**Material provided:**
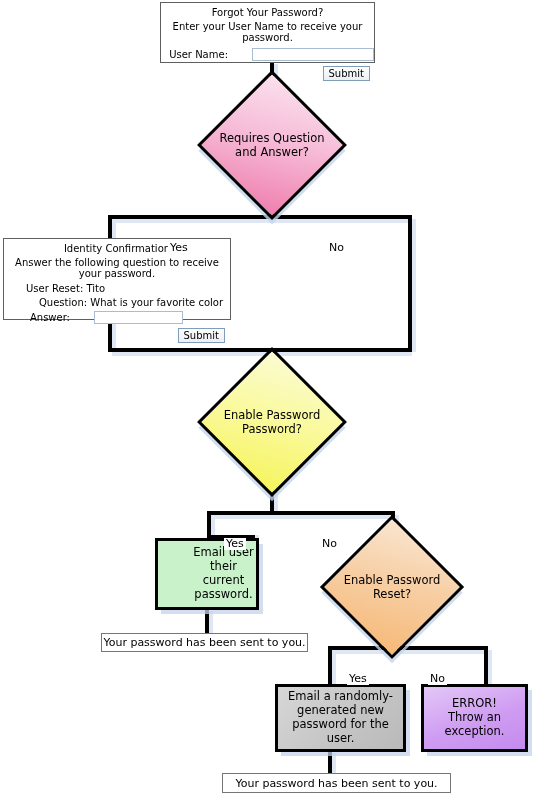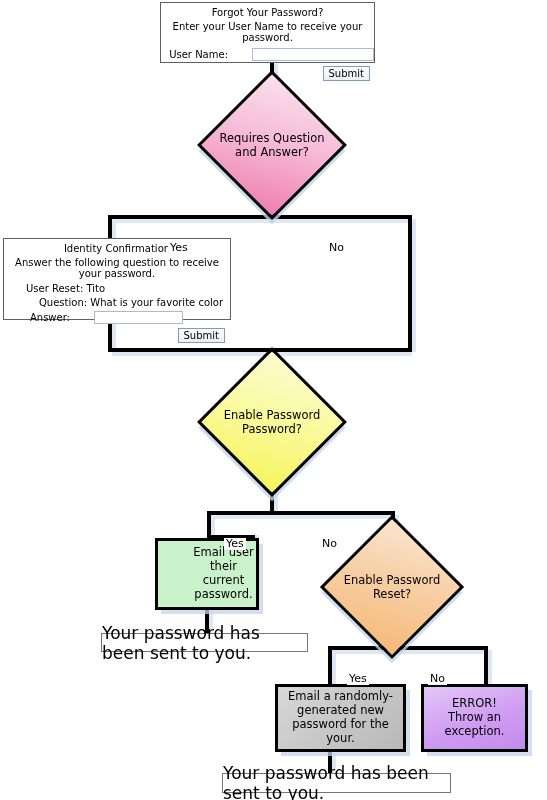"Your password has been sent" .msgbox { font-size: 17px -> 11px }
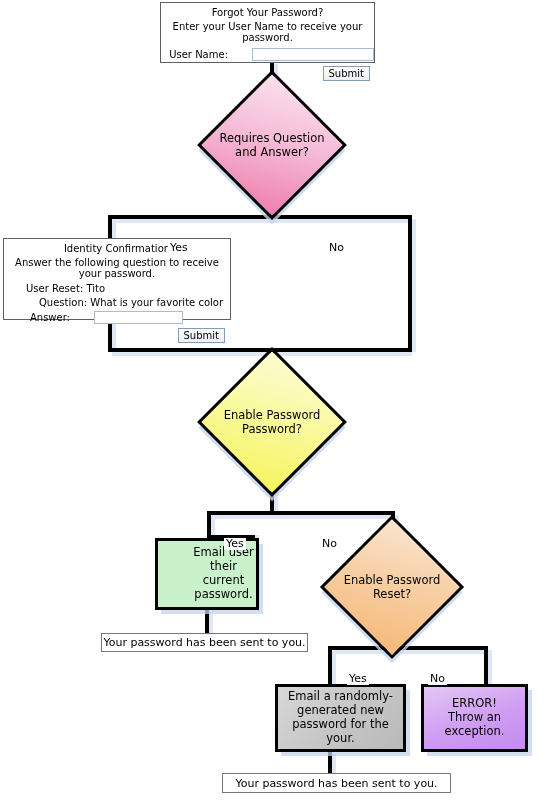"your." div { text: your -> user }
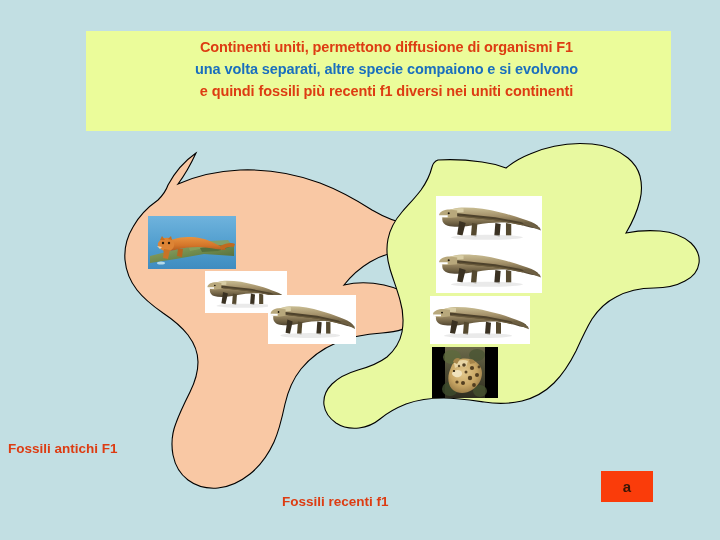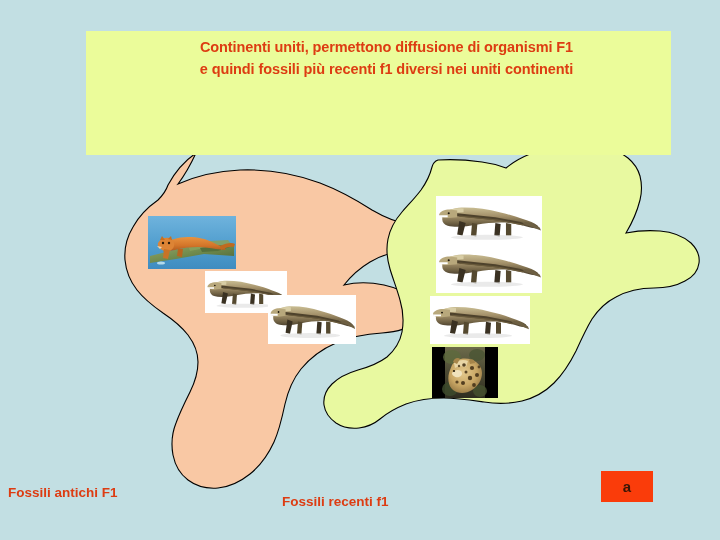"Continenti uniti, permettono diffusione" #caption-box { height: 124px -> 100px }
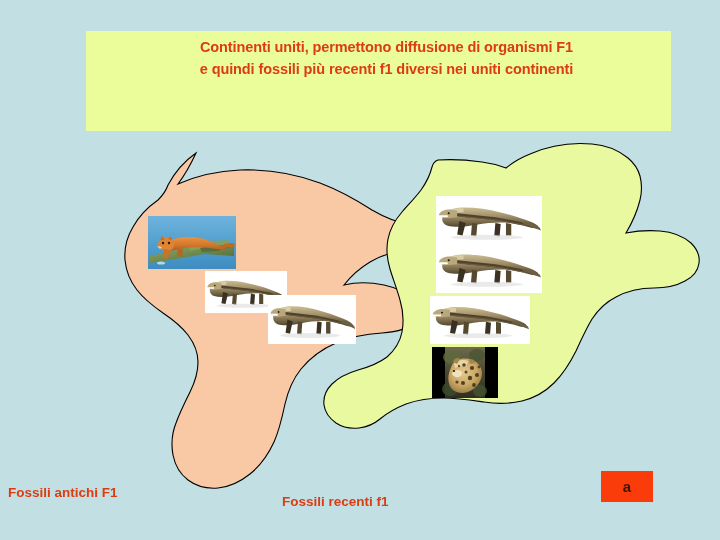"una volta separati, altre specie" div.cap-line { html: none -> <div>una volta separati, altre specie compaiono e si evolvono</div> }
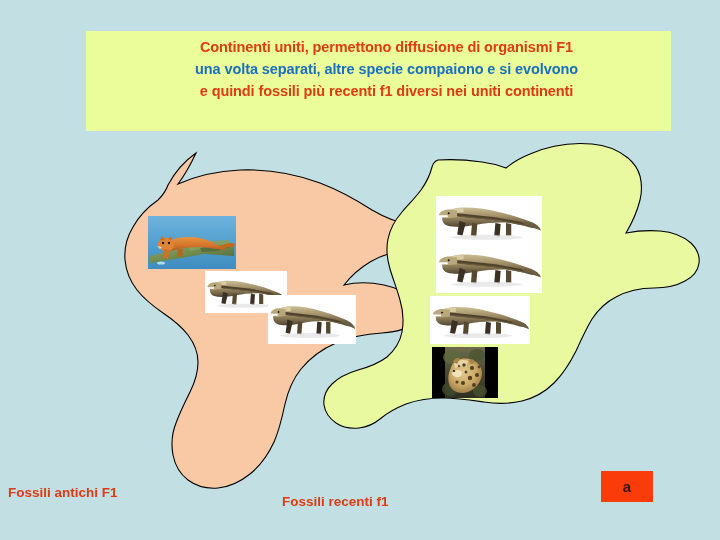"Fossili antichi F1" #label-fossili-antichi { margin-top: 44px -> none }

---

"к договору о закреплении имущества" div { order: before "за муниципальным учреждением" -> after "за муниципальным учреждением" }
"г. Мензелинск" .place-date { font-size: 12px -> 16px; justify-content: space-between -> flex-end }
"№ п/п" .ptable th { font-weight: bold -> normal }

---

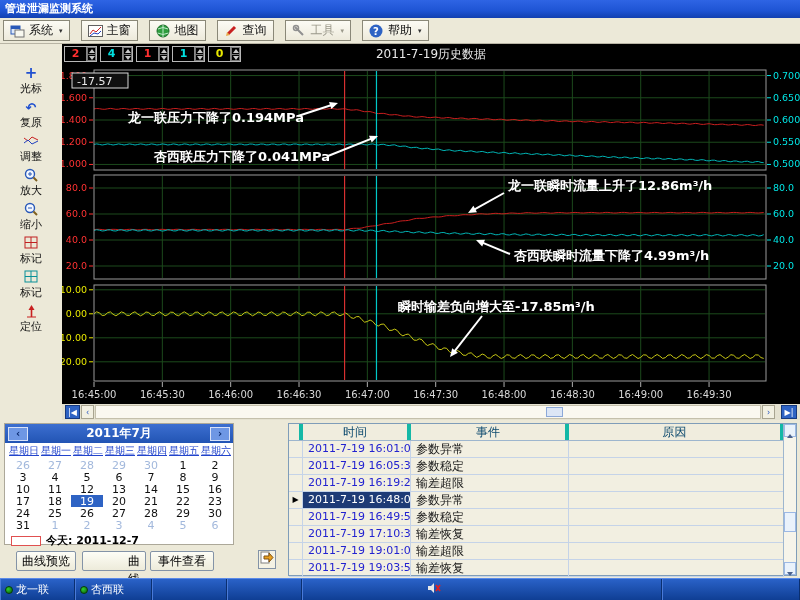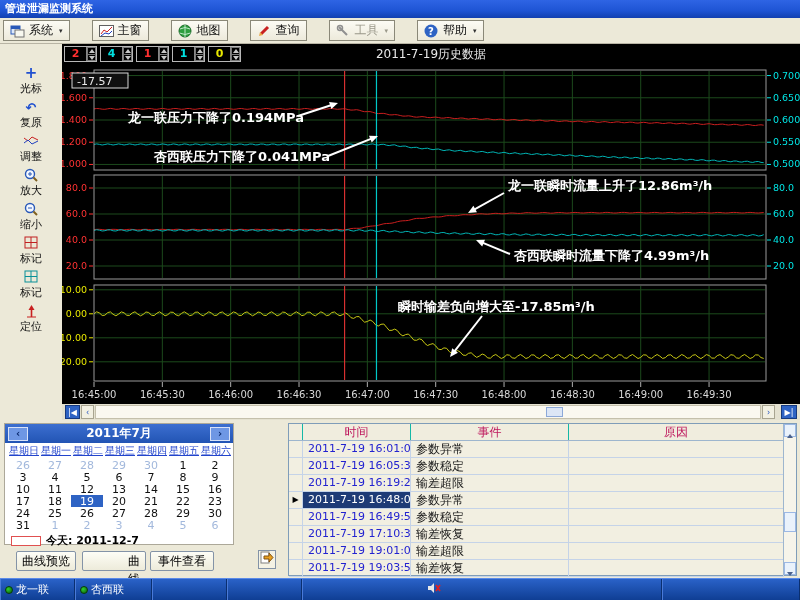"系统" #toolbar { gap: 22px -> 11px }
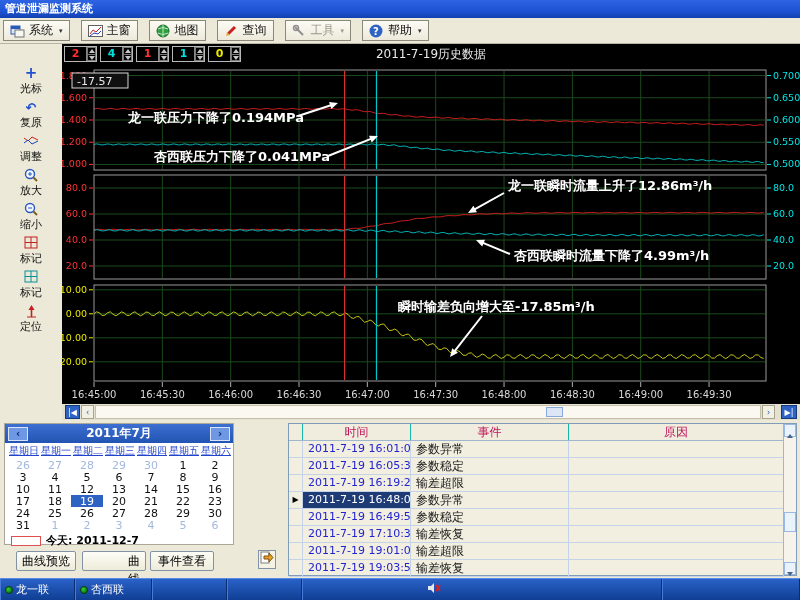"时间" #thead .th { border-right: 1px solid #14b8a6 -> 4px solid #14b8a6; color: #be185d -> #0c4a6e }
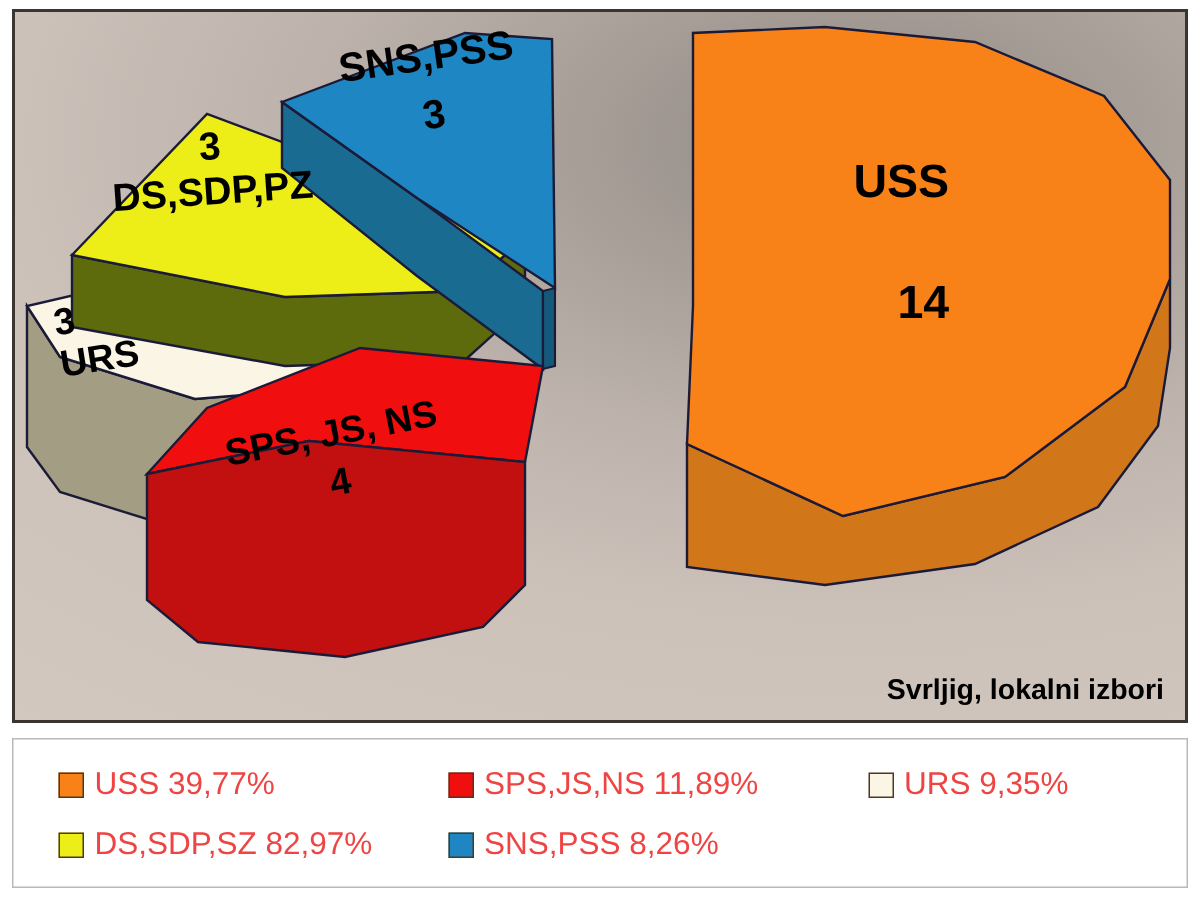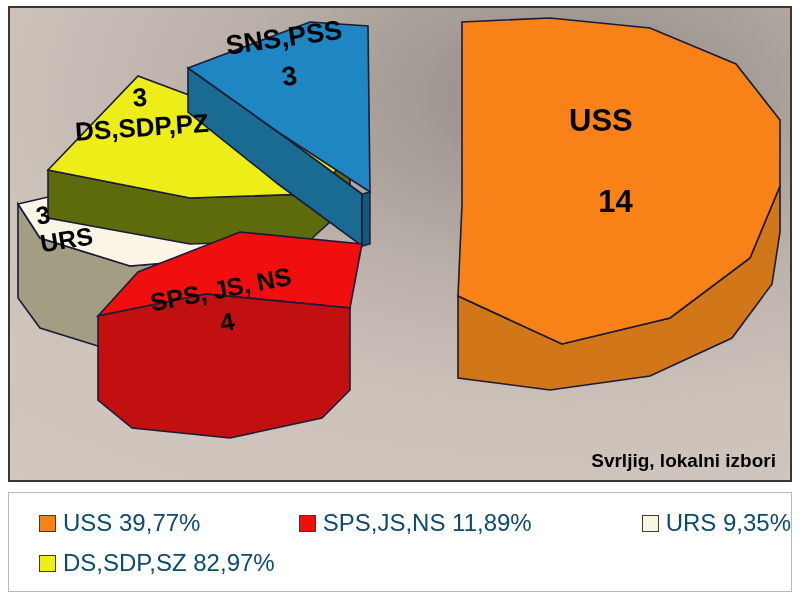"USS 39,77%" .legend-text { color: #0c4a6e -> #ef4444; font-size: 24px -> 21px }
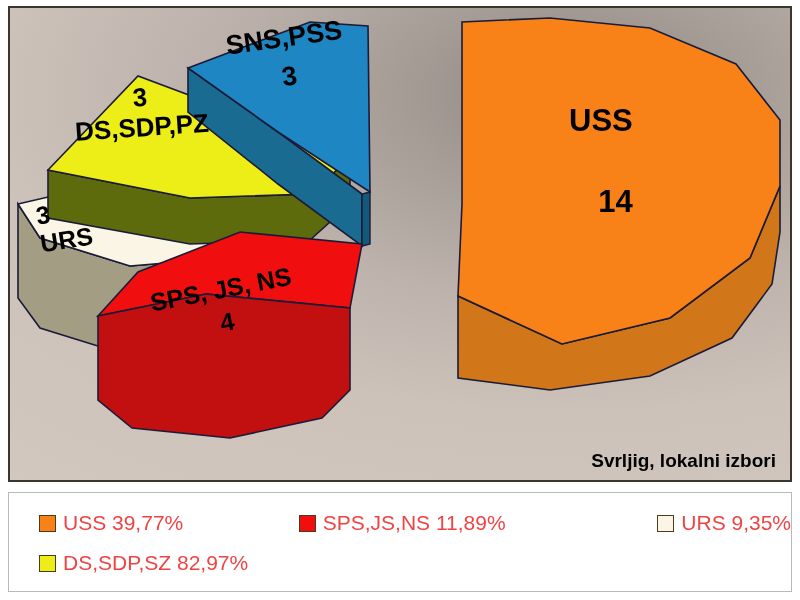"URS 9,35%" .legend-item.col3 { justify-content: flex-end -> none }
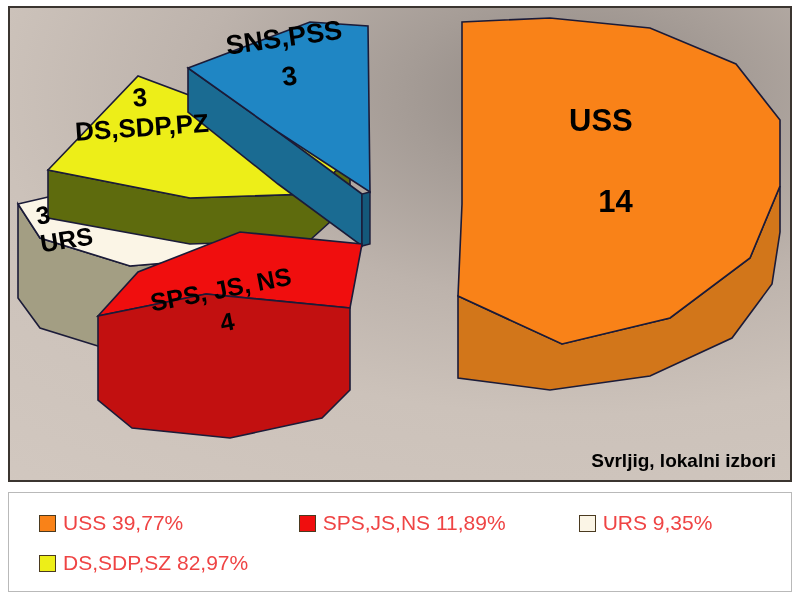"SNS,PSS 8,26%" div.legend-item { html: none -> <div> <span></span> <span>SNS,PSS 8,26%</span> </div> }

**Work instruction:**
For the material above, give again only the lines starting at the line that contains "height: 124px ->" and ending at the line that contains "margin-top: 44px ->". Pictures do not belong in the copy.

**Task output:**
"Continenti uniti, permettono diffusione" #caption-box { height: 124px -> 100px }
"una volta separati, altre specie" div.cap-line { html: none -> <div>una volta separati, altre specie compaiono e si evolvono</div> }
"Fossili antichi F1" #label-fossili-antichi { margin-top: 44px -> none }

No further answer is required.